- _Data in this exercise_:
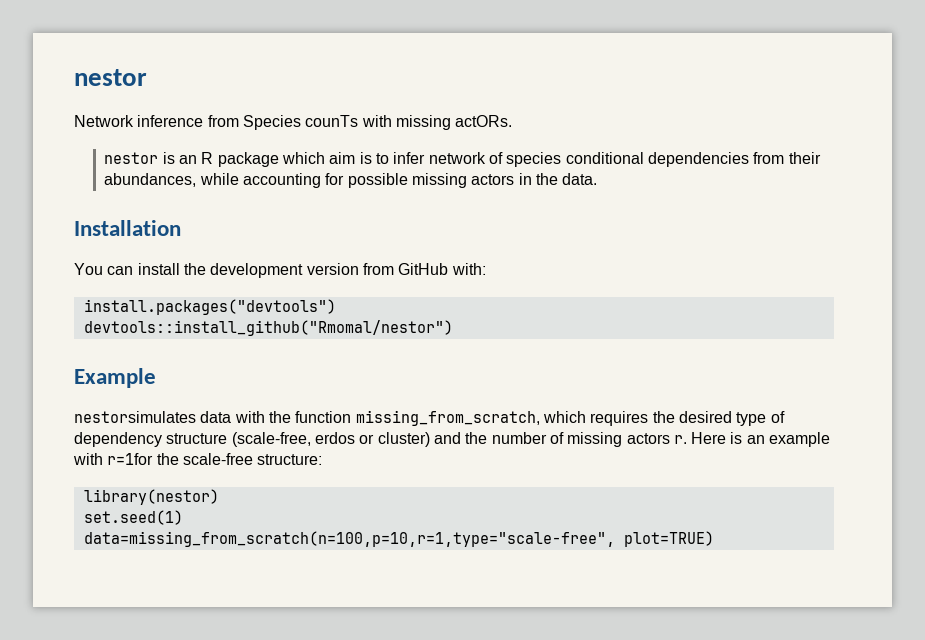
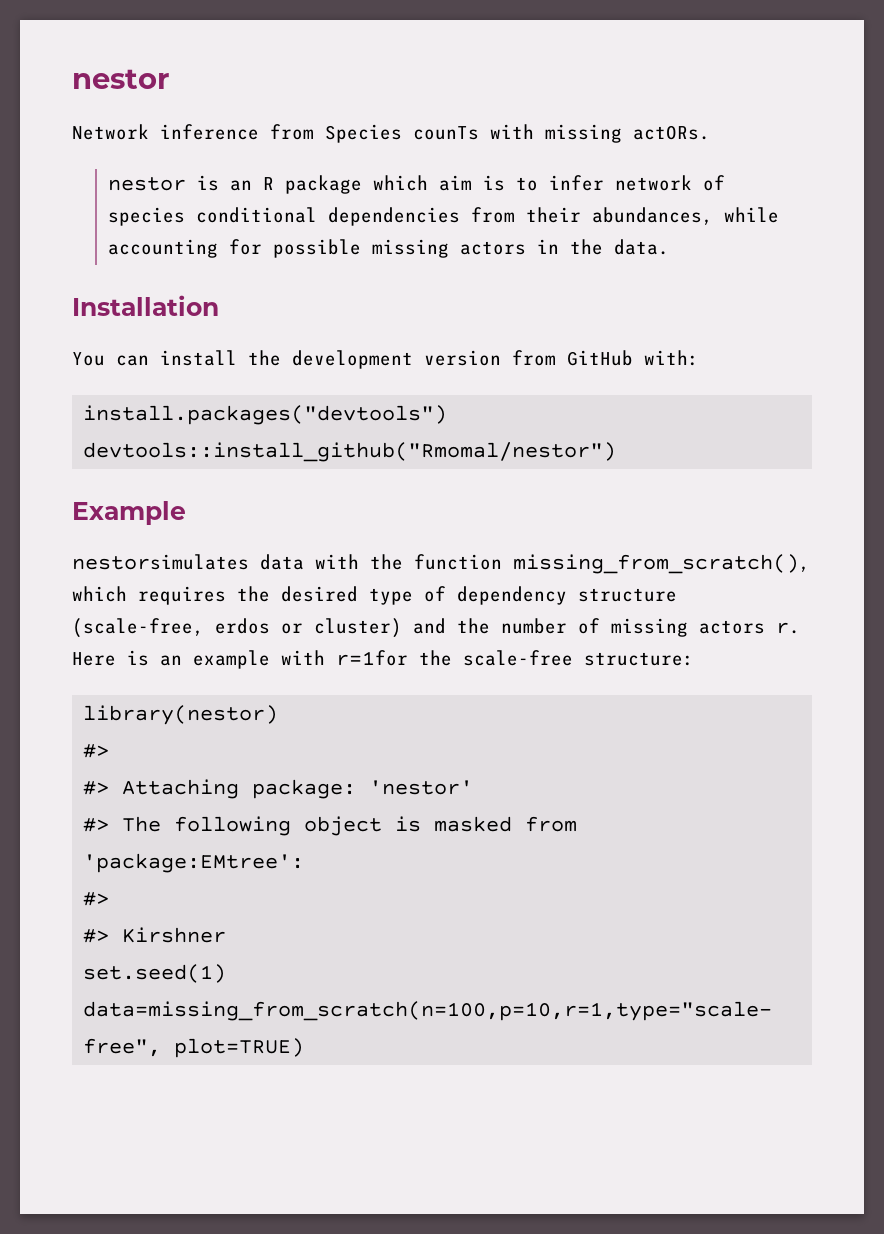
- nestorsimulates data with the function missing_from_scratch, which requires the desired type of dependency structure (scale-free, erdos or cluster) and the number of missing actors r.
+ nestorsimulates data with the function missing_from_scratch(), which requires the desired type of dependency structure (scale-free, erdos or cluster) and the number of missing actors r.
  library(nestor)
+ #>
+ #> Attaching package: 'nestor'
+ #> The following object is masked from 'package:EMtree':
+ #>
+ #> Kirshner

- _Task prompt_:
This exercise calls for the records to be given again exactly, without the images.

- _Answer to this task_:
- nestorsimulates data with the function missing_from_scratch, which requires the desired type of dependency structure (scale-free, erdos or cluster) and the number of missing actors r.
+ nestorsimulates data with the function missing_from_scratch(), which requires the desired type of dependency structure (scale-free, erdos or cluster) and the number of missing actors r.
  library(nestor)
+ #>
+ #> Attaching package: 'nestor'
+ #> The following object is masked from 'package:EMtree':
+ #>
+ #> Kirshner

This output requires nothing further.